Chairman University Grants Commission
- In office 2005–2006
- Preceded by: Arun Nigvekar
- Succeeded by: S.K. Thorat

Vice Chairman University Grants Commission
- In office 2003–2005

Director of the National Assessment and Accreditation Council
- In office 19 April 2001 – 18 April 2003
- Preceded by: Hari Gautam
- Succeeded by: V.S. Prasad

Vice Chancellor of the Mahatma Gandhi University

Vice Chancellor of the Cochin University

Personal details
- Born: 20 October 1949 (age 76) Cengannur, Kerala State, India
- Spouse: Geetha Pillai
- Profession: Chemist
- Website: V N Rajasekharan Pillai

= V. N. Rajasekharan Pillai =

Indian chemist (born 1949)

V. N. Rajasekharan Pillai (born 20 October 1949) is the vice-chancellor of Somaiya Vidyavihar University and provost of Somaiya Vidyavihar, Pillai concurrently serving as the chancellor of the ICFAI University, Tripura. He was president of Mewar University, Chiittorgarh, Rajasthan, India (2016–2018).

==Career==

Pillai is the Founder President of Human Development Foundation India, a Civil Society Organisation in the National Capital Region, New Delhi.

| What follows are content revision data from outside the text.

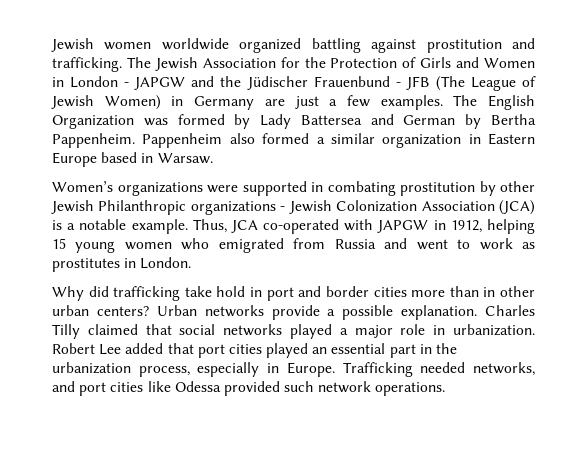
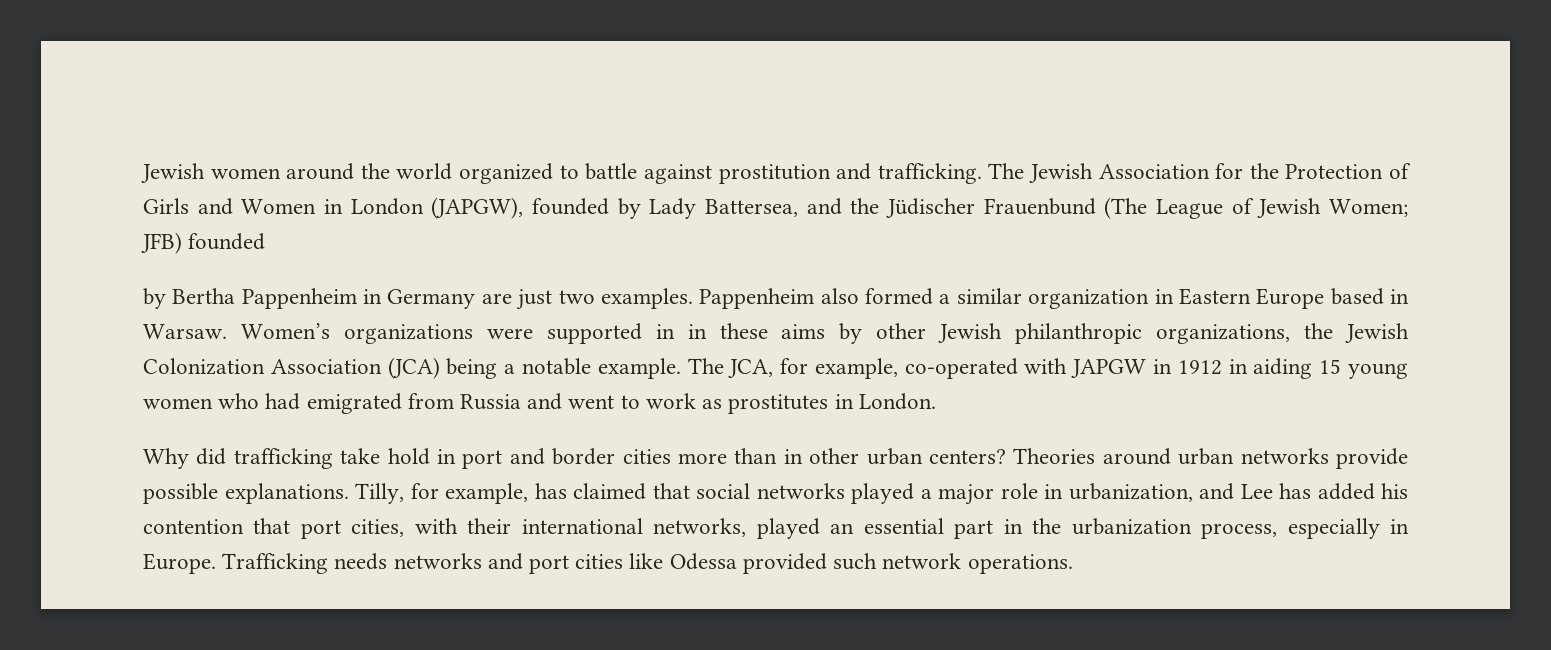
- Jewish women worldwide organized battling against prostitution and trafficking.
+ Jewish women around the world organized to battle against prostitution and trafficking.
- The Jewish Association for the Protection of Girls and Women in London - JAPGW and the Jüdischer Frauenbund - JFB (The League of Jewish Women) in Germany are just a few examples. The English Organization was formed by Lady Battersea and German by Bertha Pappenheim.
+ The Jewish Association for the Protection of Girls and Women in London (JAPGW), founded by Lady Battersea, and the Jüdischer Frauenbund (The League of Jewish Women; JFB) founded
+ by Bertha Pappenheim in Germany are just two examples.
- Pappenheim also formed a similar organization in Eastern Europe based in Warsaw.
- Women’s organizations were supported in combating prostitution by other Jewish Philanthropic organizations - Jewish Colonization Association (JCA) is a notable example.
+ Pappenheim also formed a similar organization in Eastern Europe based in Warsaw. Women’s organizations were supported in in these aims by other Jewish philanthropic organizations, the Jewish Colonization Association (JCA) being a notable example.
- Thus, JCA co-operated with JAPGW in 1912, helping 15 young women who emigrated from Russia and went to work as prostitutes in London.
+ The JCA, for example, co-operated with JAPGW in 1912 in aiding 15 young women who had emigrated from Russia and went to work as prostitutes in London.
- Urban networks provide a possible explanation. Charles Tilly claimed that social networks played a major role in urbanization. Robert Lee added that port cities played an essential part in the urbanization process, especially in Europe.
+ Theories around urban networks provide possible explanations. Tilly, for example, has claimed that social networks played a major role in urbanization, and Lee has added his contention that port cities, with their international networks, played an essential part in the urbanization process, especially in Europe.
- Trafficking needed networks, and port cities like Odessa provided such network operations.
+ Trafficking needs networks and port cities like Odessa provided such network operations.

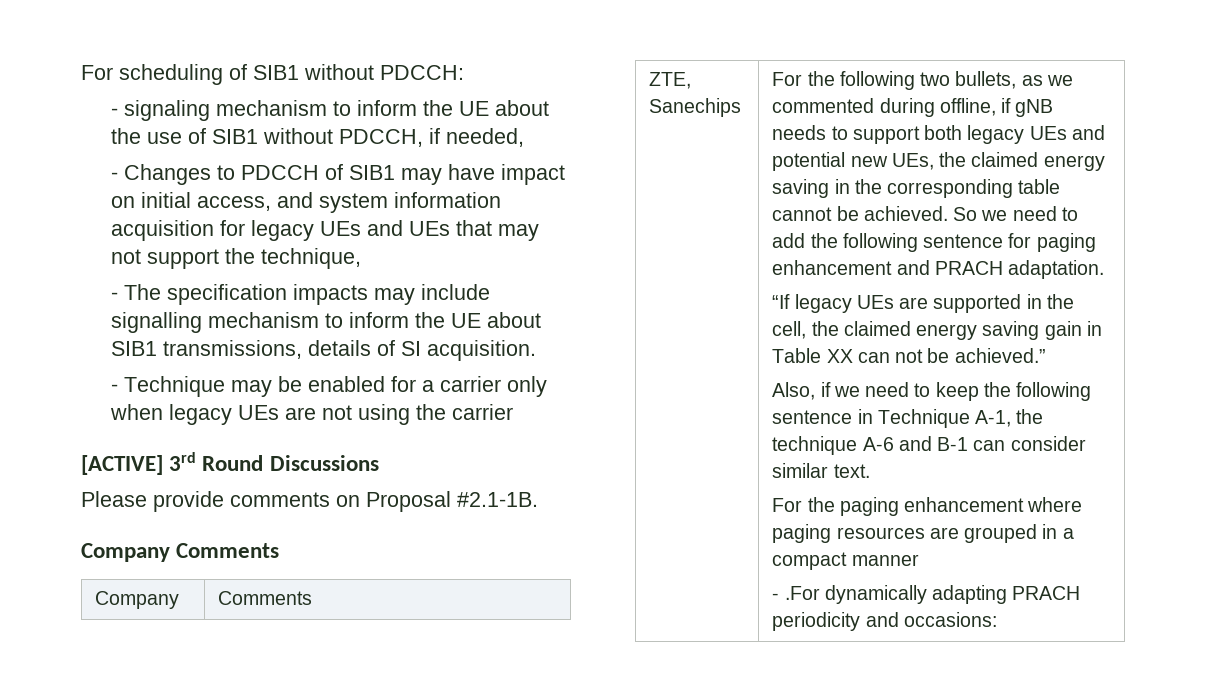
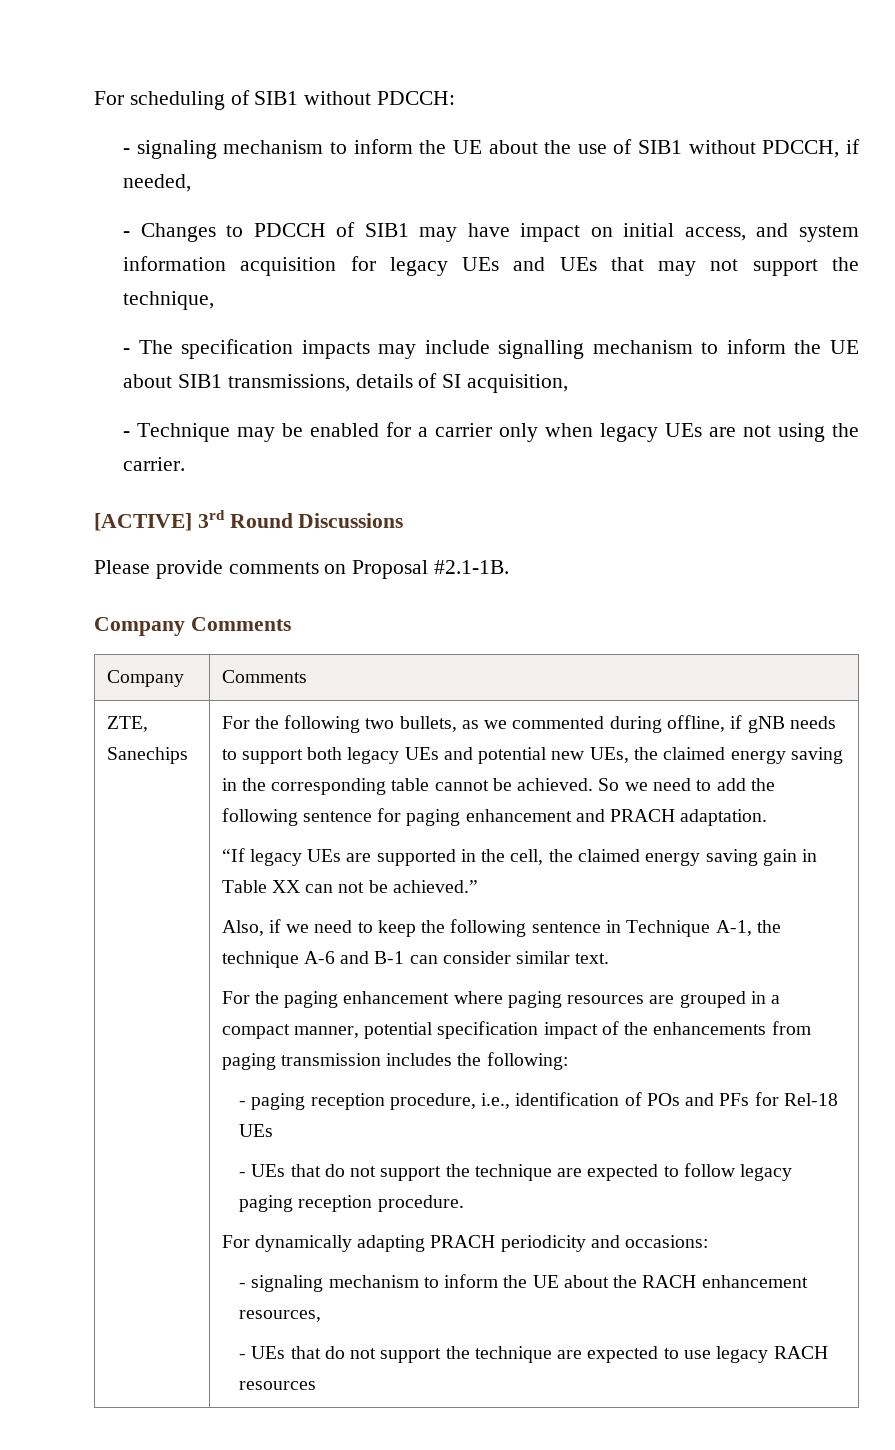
- - The specification impacts may include signalling mechanism to inform the UE about SIB1 transmissions, details of SI acquisition.
+ - The specification impacts may include signalling mechanism to inform the UE about SIB1 transmissions, details of SI acquisition,
- - Technique may be enabled for a carrier only when legacy UEs are not using the carrier
+ - Technique may be enabled for a carrier only when legacy UEs are not using the carrier.
- For the paging enhancement where paging resources are grouped in a compact manner
- - .For dynamically adapting PRACH periodicity and occasions:
+ For the paging enhancement where paging resources are grouped in a compact manner, potential specification impact of the enhancements from paging transmission includes the following:
+ - paging reception procedure, i.e., identification of POs and PFs for Rel-18 UEs
+ - UEs that do not support the technique are expected to follow legacy paging reception procedure.
+ For dynamically adapting PRACH periodicity and occasions:
+ - signaling mechanism to inform the UE about the RACH enhancement resources,
+ - UEs that do not support the technique are expected to use legacy RACH resources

He served as the executive vice-president of the Kerala State Council for Science, Technology and Environment, Govt of Kerala (2011–2014). Simultaneously, he held the positions of principal secretary, Science & Technology Dept. of the Govt. of Kerala, chairman of the Kerala Coastal Zone Management Authority, and the Kerala Biotechnology Commission.

Prior to that, he was the vice-chancellor of the Indira Gandhi National Open University (IGNOU), New Delhi (2006–2011). He served as vice-chairman and chairman of the University Grants Commission, Govt of India, New Delhi, during the period 2002–2006.

He was executive director of the National Assessment and Accreditation Council (NAAC), Govt of India, during the period 2000–2002.

Prior to that, Pillai was the vice-chancellor of the Mahatma Gandhi University, Kottayam, Govt of Kerala and held additional charge of the Cochin University of Science and Technology (1996–2000).

In 2000, he was on a visiting research professor assignment in the University of Lausanne, Switzerland.

From 1983 to 1996, Pillai worked in various academic and research executive positions in the Mahatma Gandhi University, Kottayam such as the founder professor and director of the School of Chemical Sciences, dean of Faculty of Science, founder director of the School of Professional Distance Education, director, College Development Council and controller of examinations of the university.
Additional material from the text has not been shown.